Vom Suchen und Finden und was das mit Yoga zu tun hat

Ich bin eine Suchende. Rastlos. Ratlos. Kaum bin ich da, bin ich auch schon wieder weg. Du denkst mich zu kennen, da gebe ich mich schon wieder voller Hingabe dem nächsten Lebenswandel hin. Ich suche … das Glück, die Erfüllung, Zufriedenheit, Bedeutung, Antworten, eine Heimat. Ich suche in fernen Ländern, auf Reisen, in Jobs, Beziehungen und in der Meditation. Ich suche in Büchern, Lebensmodellen, der Astrologie, der Philosophie, in der Natur und im Yoga. Ich suche. Immer. Überall.
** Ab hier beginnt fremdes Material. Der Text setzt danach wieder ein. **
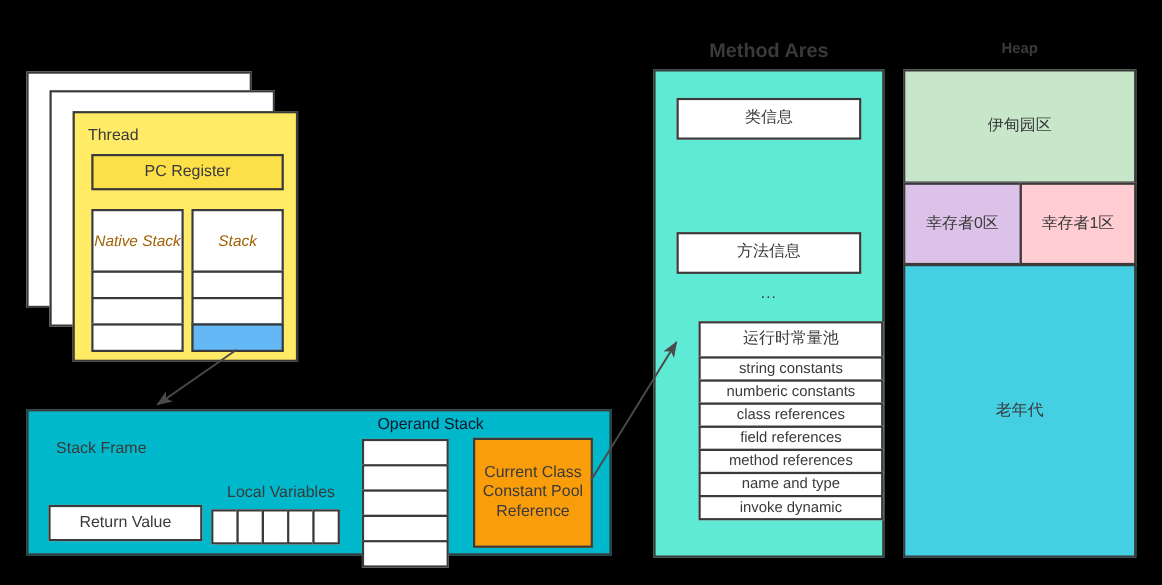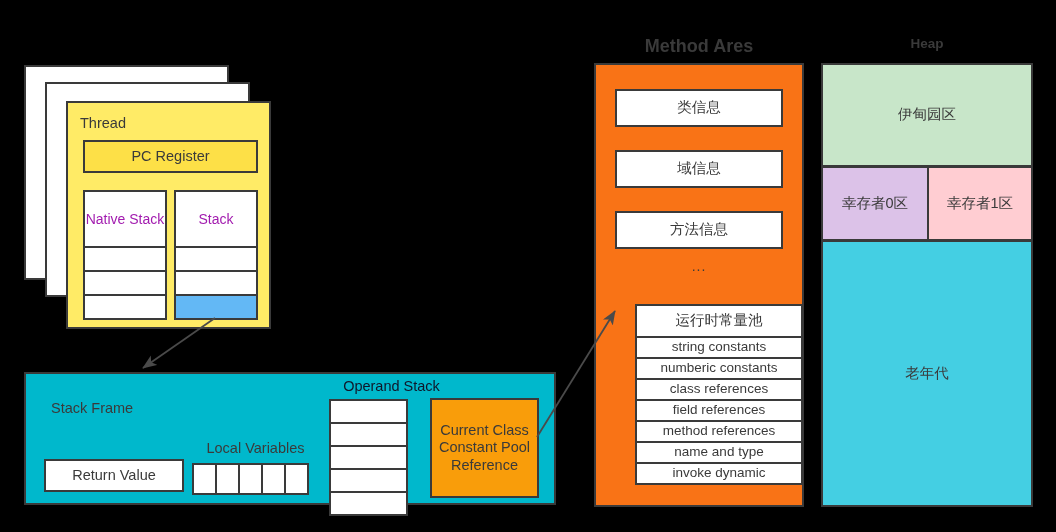"类信息" #method-area { background: #f97316 -> #5eead4 }
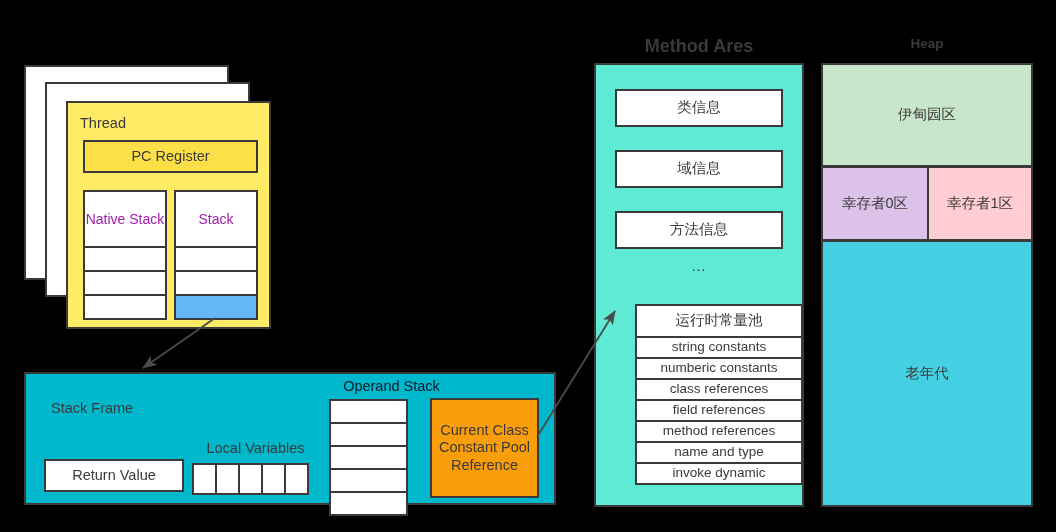"域信息" div.ma-item { html: <div>域信息</div> -> none }
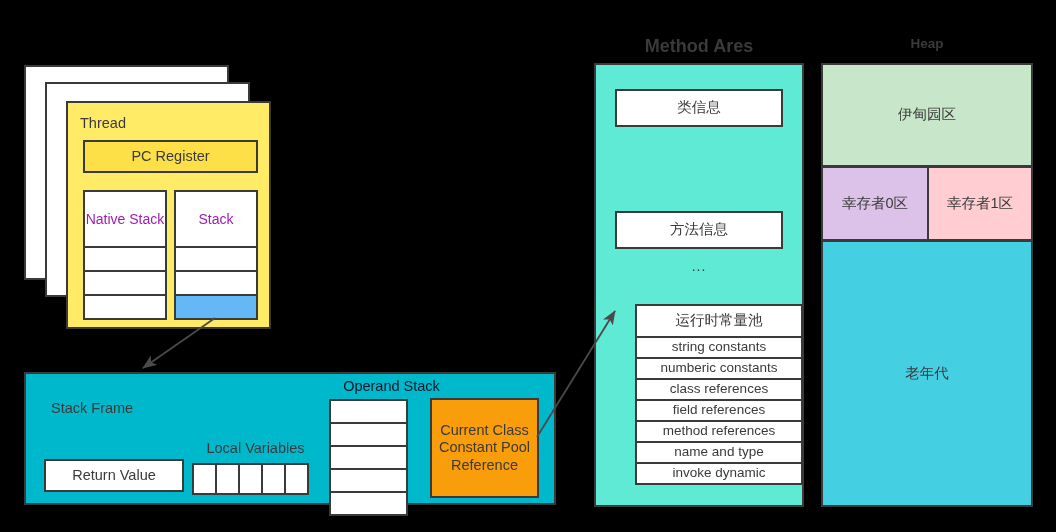"Native Stack" .stack-cell { color: #a21caf -> #a16207; font-style: none -> italic }
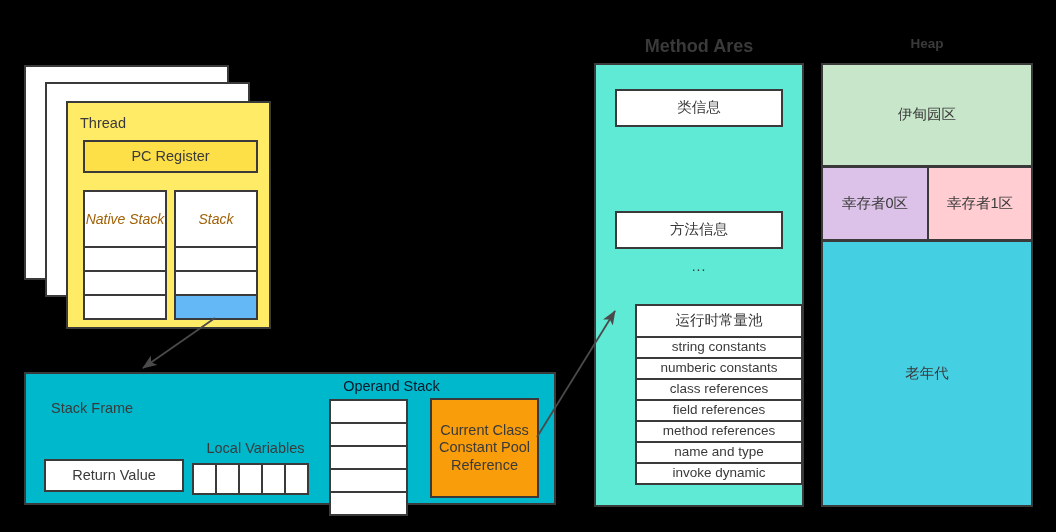"运行时常量池" #constant-pool-col { top: 239px -> 227px }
Das ist furchtbar anstrengend und furchtbar schön. Vieles habe ich schon gefunden und vieles losgelassen. Die Idee stehenzubleiben macht mir Angst. Manchmal wird mir ganz schwindelig von dieser Suche und manchmal schwebe ich wie auf Wolken. Manchmal bin ich voller Zuversicht und manchmal zutiefst hoffnungslos. Manchmal denke ich, ich suche, weil ich nun mal eine Suchende bin und schon immer war, dass es gar nicht darum geht, etwas zu finden. Und manchmal denke ich, ich bin eine Suchende, weil ich suche, weil etwas fehlt, das ich irgendwann verloren habe.